Weird Geometry and Protein Cages or What Connects Viruses and RPGs

  • Principal Investigator: Prof. Jonathan Gardiner Heddle, Jagiellonian University
  • Project title: Nanoscale Objects with Impossible Geometry
  • Funding scheme: SYMFONIA 4, announced on December 15th 2015

Proteins are the workhorses of life. While DNA carries the “instructions” for life, it is the proteins that actually carry out the reactions. Researchers have realised this and, in a major biotechnological revolution, are trying to build artificial versions of these natural nano-machines through protein engineering with the grand vision of building new enzymes, materials and drug delivery systems. One of the features that influence the properties of proteins is their structure, and hence, also the shape. One of the most useful shapes is the protein “sphere”. Typically these are just a few tens of nanometers in diameter and hollow inside, just like a football. They are made up of many copies of one or more proteins and because of this they are not really spheres but, just like a football, or a RPG dice, are made up of shapes that are connected together (in the case of a football these are typically pentagons surrounded by hexagons). Technically these types of shapes are referred to as “convex polyhedra”.

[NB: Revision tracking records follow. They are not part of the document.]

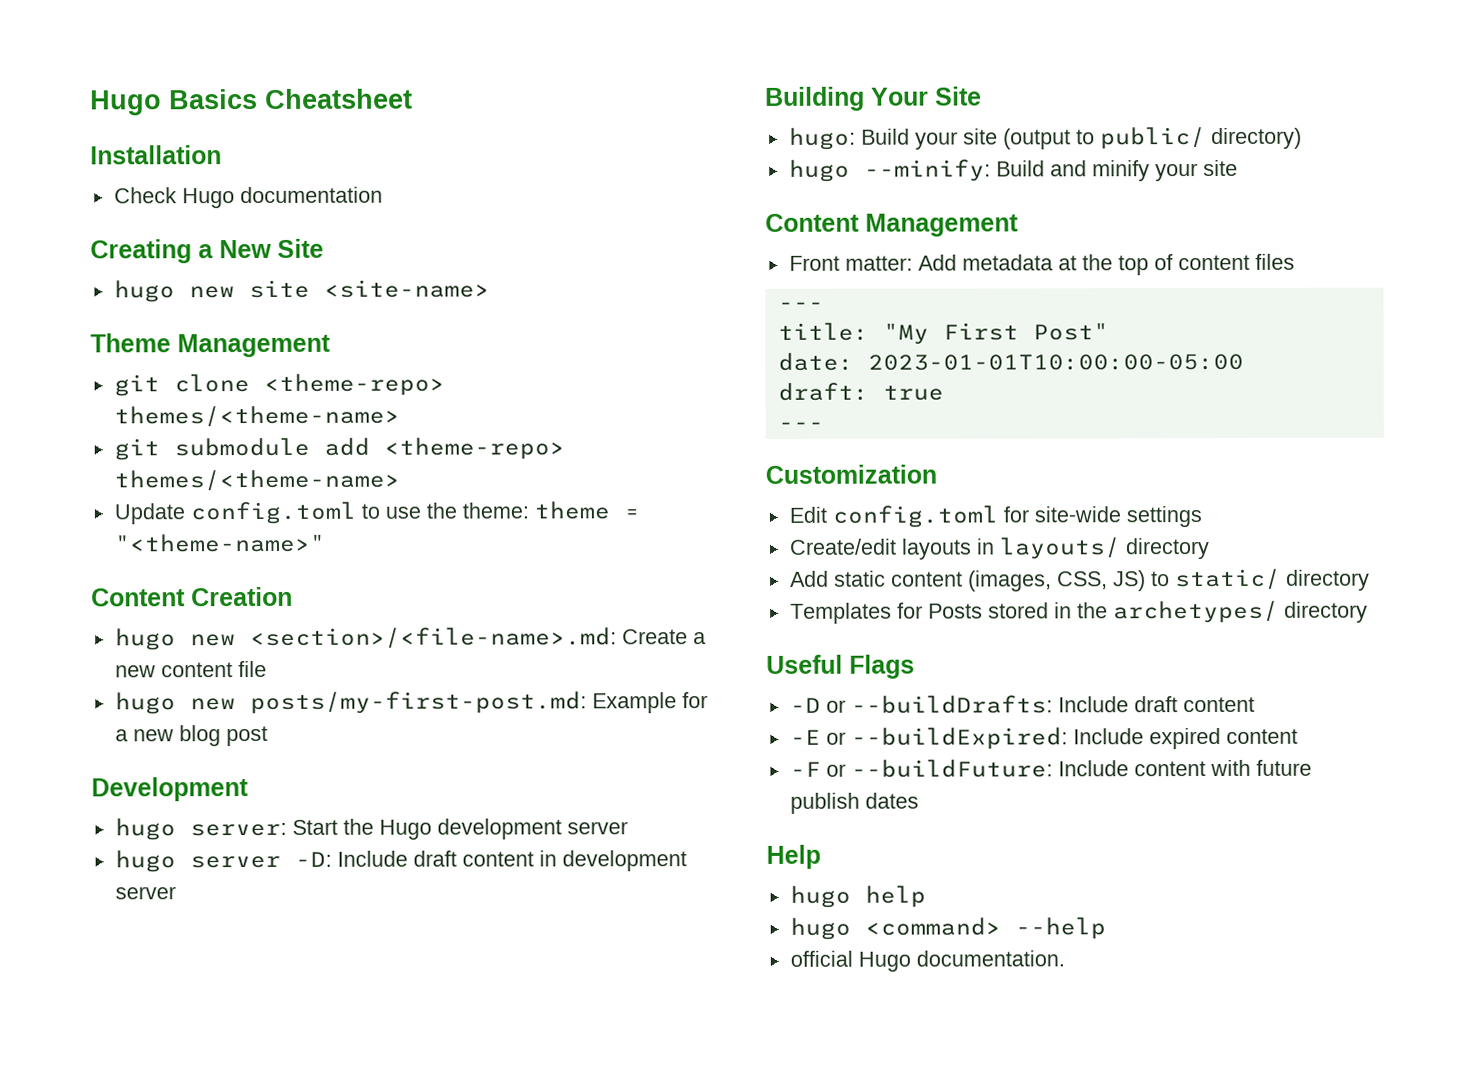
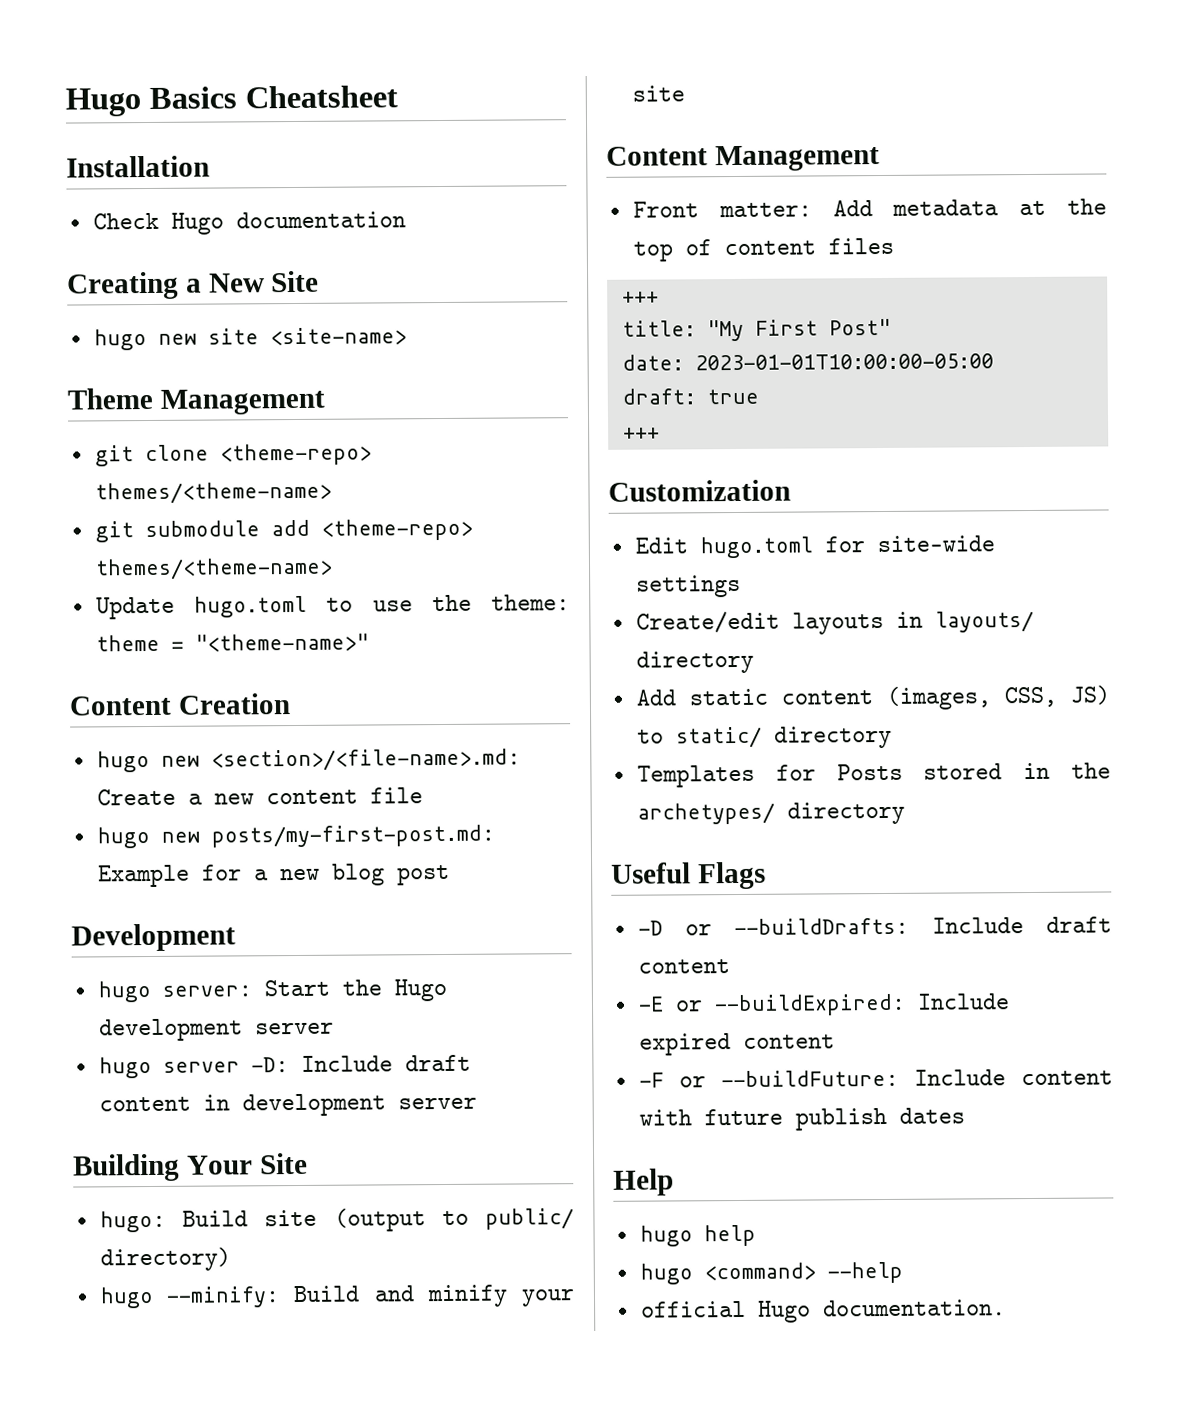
- Update config.toml to use the theme: theme = "<theme-name>"
+ Update hugo.toml to use the theme: theme = "<theme-name>"
- hugo: Build your site (output to public/ directory)
+ hugo: Build site (output to public/ directory)
  Front matter: Add metadata at the top of content files
- ---
+ +++
  draft: true
- ---
+ +++
- Edit config.toml for site-wide settings
+ Edit hugo.toml for site-wide settings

Perhaps the most important class of convex polyhedral proteins in nature are the outer coats of viruses, called “capsids”. These are the “bodies” of the virus, which hold, in their hollow core, the RNA or DNA “instructions”. Viruses use the capsids to travel into cells where they then release their genetic material which can be copied or even inserted into the host`s own DNA. If we could make artificial versions of these capsids, we may be able to tailor-make our own devices for gene delivery. Artificial protein spheres could also be a safe way of developing vaccines; where only the non-toxic part of a disease-causing organism is attached to the many copies of the sphere protein. Artificial cage proteins could also be designed that utilise the hollow core as a nano-reaction vessel for making many different kinds of particles such as quantum dots; the possibilities are endless.

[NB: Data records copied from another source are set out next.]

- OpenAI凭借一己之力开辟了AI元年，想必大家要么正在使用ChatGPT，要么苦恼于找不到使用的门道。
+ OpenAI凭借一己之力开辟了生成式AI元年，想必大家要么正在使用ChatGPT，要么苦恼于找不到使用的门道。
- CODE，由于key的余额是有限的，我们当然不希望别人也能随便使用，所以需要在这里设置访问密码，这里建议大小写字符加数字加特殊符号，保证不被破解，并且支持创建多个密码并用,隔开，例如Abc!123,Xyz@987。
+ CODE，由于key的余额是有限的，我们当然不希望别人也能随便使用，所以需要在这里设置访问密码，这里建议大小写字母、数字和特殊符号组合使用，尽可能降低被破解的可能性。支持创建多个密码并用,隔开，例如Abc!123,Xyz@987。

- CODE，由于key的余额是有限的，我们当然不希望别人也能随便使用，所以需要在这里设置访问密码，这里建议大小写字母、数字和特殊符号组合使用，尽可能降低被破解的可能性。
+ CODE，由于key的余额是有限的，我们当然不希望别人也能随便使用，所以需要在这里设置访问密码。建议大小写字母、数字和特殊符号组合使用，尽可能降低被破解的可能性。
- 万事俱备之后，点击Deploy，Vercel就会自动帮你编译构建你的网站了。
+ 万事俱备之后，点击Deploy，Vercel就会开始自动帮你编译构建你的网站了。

In order to make such structures we must understand in detail how the individual proteins fit together to make the convex polyhedron shape. As the football example shows, there are rules of geometry that limit the kinds of shape you can make. For kinds of polyhedra, where each face is made up of a single identical polygon for example, there are in fact only 5 possible shapes (these are called Platonic solids and are familiar to us all, an example being the cube). Slightly more advanced rules allow the 13 “Archimedean solids” which reach as far as the 20-sided icosahedron (familiar to any role-playing game fan), while even more complex structures are the 92 “Johnson Solids”. These 110 shapes constitute all of the possible convex polyhedra (excluding prisms).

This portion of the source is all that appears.